Reading the Divine Drama: A Sketch of Etemity and Time/s in Barth

Autor: Langdon, Adrian
Zdroj: Toronto Journal of Theology; March 2008, Vol. 24 Issue: 1 p81-96, 16p
Abstrakt: The discussion of eternity and time in the Christian tradition has been structurally controlled by the delineation of the issue as found in Greek philosophy. Plato in his Timaeus described the creation of time by the demiurge as the moving image of the eternal forms: "he resolved to have a moving image of eternity, and when he set in order the heavens, he made this image eternal but moving according to number, while eternity itself rests in unity, and this image we call time" (Timaeus, 37 d). In the beginning there was the eternal, immovable and immutable, and time is a part of that which is created movable and changing, imitating the eternal. Clearly, the relationship between that which is eternal and that which is in time is asymmetrical.

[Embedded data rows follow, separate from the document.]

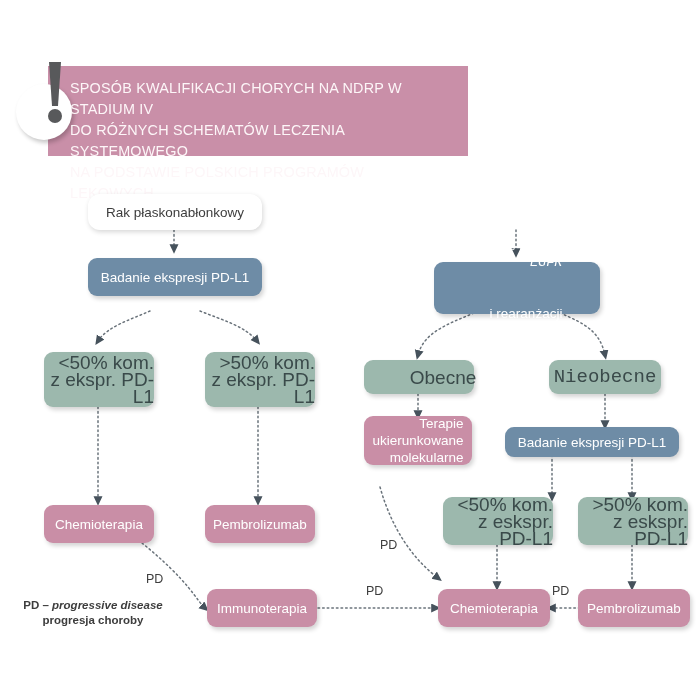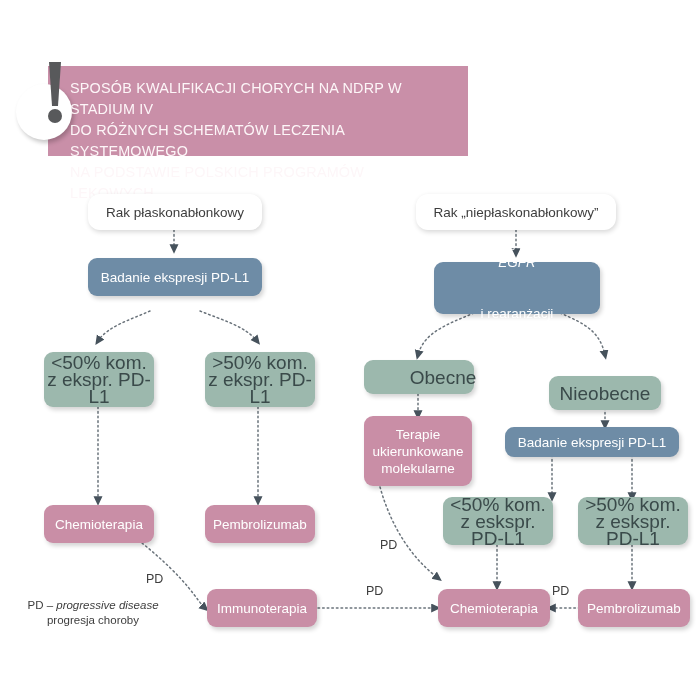--- a/index.html
+++ b/index.html
@@ -36,7 +36,7 @@
   
   .node{
     position:absolute;box-sizing:border-box;
-    display:flex;align-items:center;justify-content:center;text-align:center;
+    display:flex;align-items:center;justify-content:center;text-align:right;
     border-radius:9px;
     box-shadow:2px 3px 4px rgba(0,0,0,.17);
     line-height:17px;

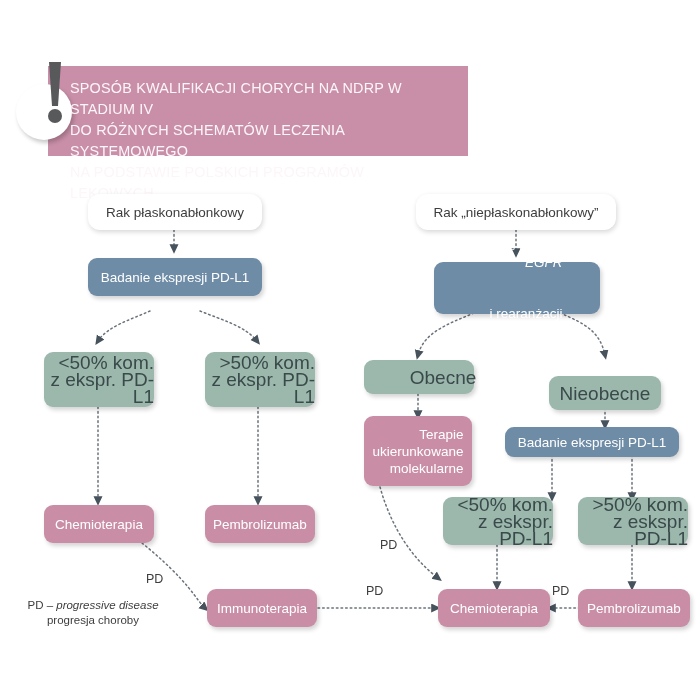--- a/index.html
+++ b/index.html
@@ -111,9 +111,6 @@
     <span>Rak płaskonabłonkowy</span>
   </div>
 
-  <div class="node n-white" style="left:416px;top:194px;width:200px;height:36px;">
-    <span>Rak „niepłaskonabłonkowy”</span>
-  </div>
 
   <div class="node n-blue" style="left:88px;top:258px;width:174px;height:38px;">
     <span>Badanie ekspresji PD-L1</span>

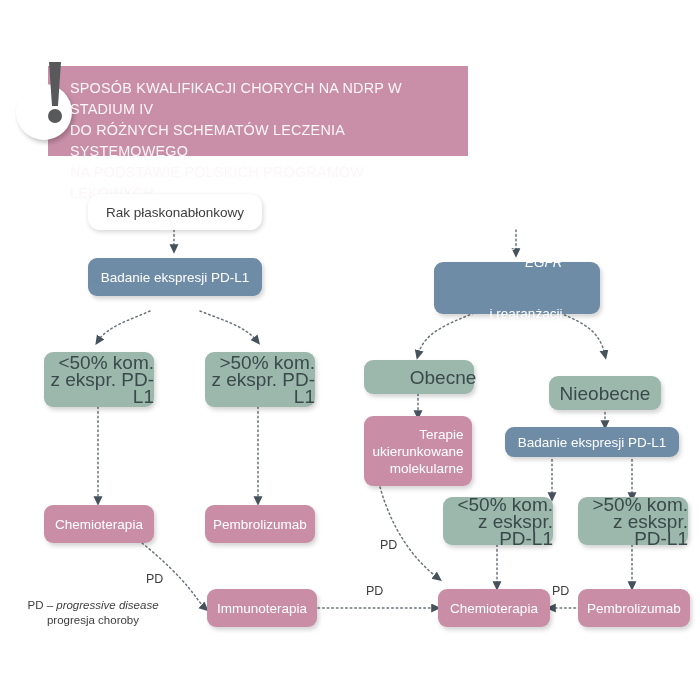--- a/index.html
+++ b/index.html
@@ -47,7 +47,7 @@
   .n-blue {background:#6e8ca6;color:#ffffff;font-size:13.5px;}
   .n-teal {background:#9cb8ad;color:#3a4a4a;font-size:19px;}
   .n-pink {background:#c98ea6;color:#ffffff;font-size:13.5px;}
-  .ital{font-style:italic;}
+  .ital{font-style:italic;font-family:Liberation Mono, monospace;}
 
   
   .edge-label{

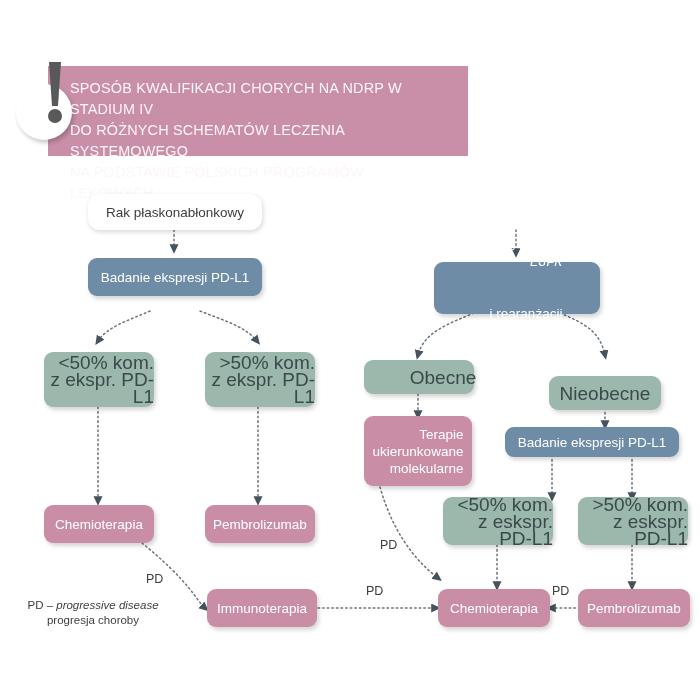--- a/index.html
+++ b/index.html
@@ -137,7 +137,7 @@
     <span>Obecne</span>
   </div>
 
-  <div class="node n-teal" style="left:549px;top:376px;width:112px;height:34px;">
+  <div class="node n-teal" style="left:549px;top:360px;width:112px;height:34px;font-family:Liberation Mono, monospace;">
     <span>Nieobecne</span>
   </div>
 

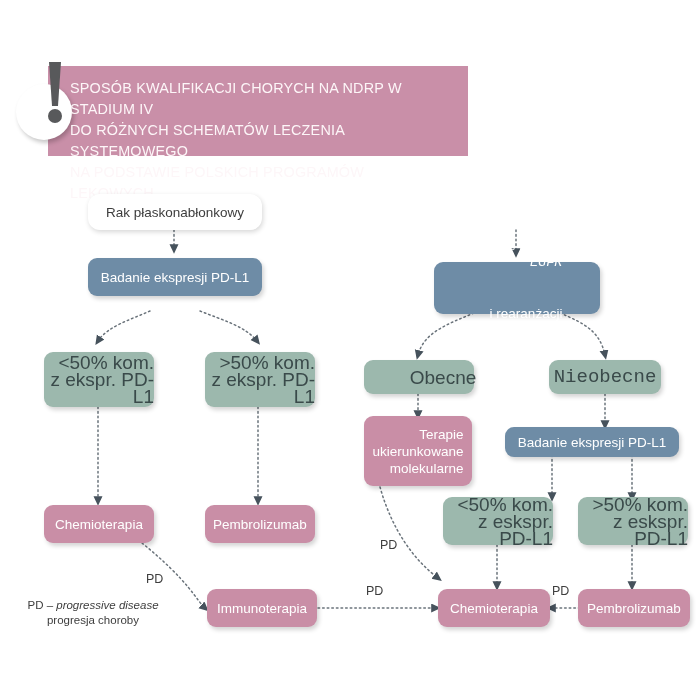--- a/index.html
+++ b/index.html
@@ -141,7 +141,7 @@
     <span>Nieobecne</span>
   </div>
 
-  <div class="node n-pink" style="left:364px;top:416px;width:108px;height:70px;">
+  <div class="node n-pink" style="left:364px;top:416px;width:108px;height:49px;">
     <span>Terapie
 ukierunkowane
 molekularne</span>

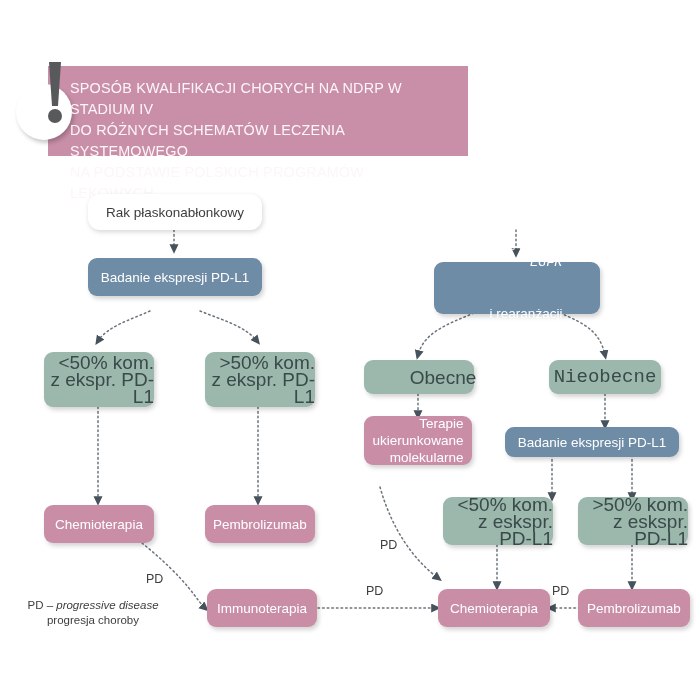--- a/index.html
+++ b/index.html
@@ -189,7 +189,7 @@
 
   <div class="edge-label" style="left:552px;top:584px;">PD</div>
 
-  <div class="legend" style="left:18px;top:598px;width:150px;">
+  <div class="legend" style="left:18px;top:598px;width:150px;font-weight:bold;">
     <span>PD</span><span> – </span><span class="it">progressive disease</span><br>
     <span>progresja choroby</span>
   </div>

Yet the eternal is defined by what it is not, by the via negative: time is moving; therefore, the eternal must be unmoving. This procedure of juxtaposing and contrasting the immovable, immutable and eternal to that which is in time became the standard approach to the God and time problem in Christian theology as well. Major Christian thinkers such as Augustine, Boethius and Aquinas adopted it. Opposing eternity to time led to the odd idea that the living God is timeless. Contemporary theologians have asserted that it seems incoherent to claim that a timeless God acts in time, even becoming incarnate in Jesus Christ. The problem arises from the refusal of traditional discussions to define eternity with reference to the particular life and movement of the triune God.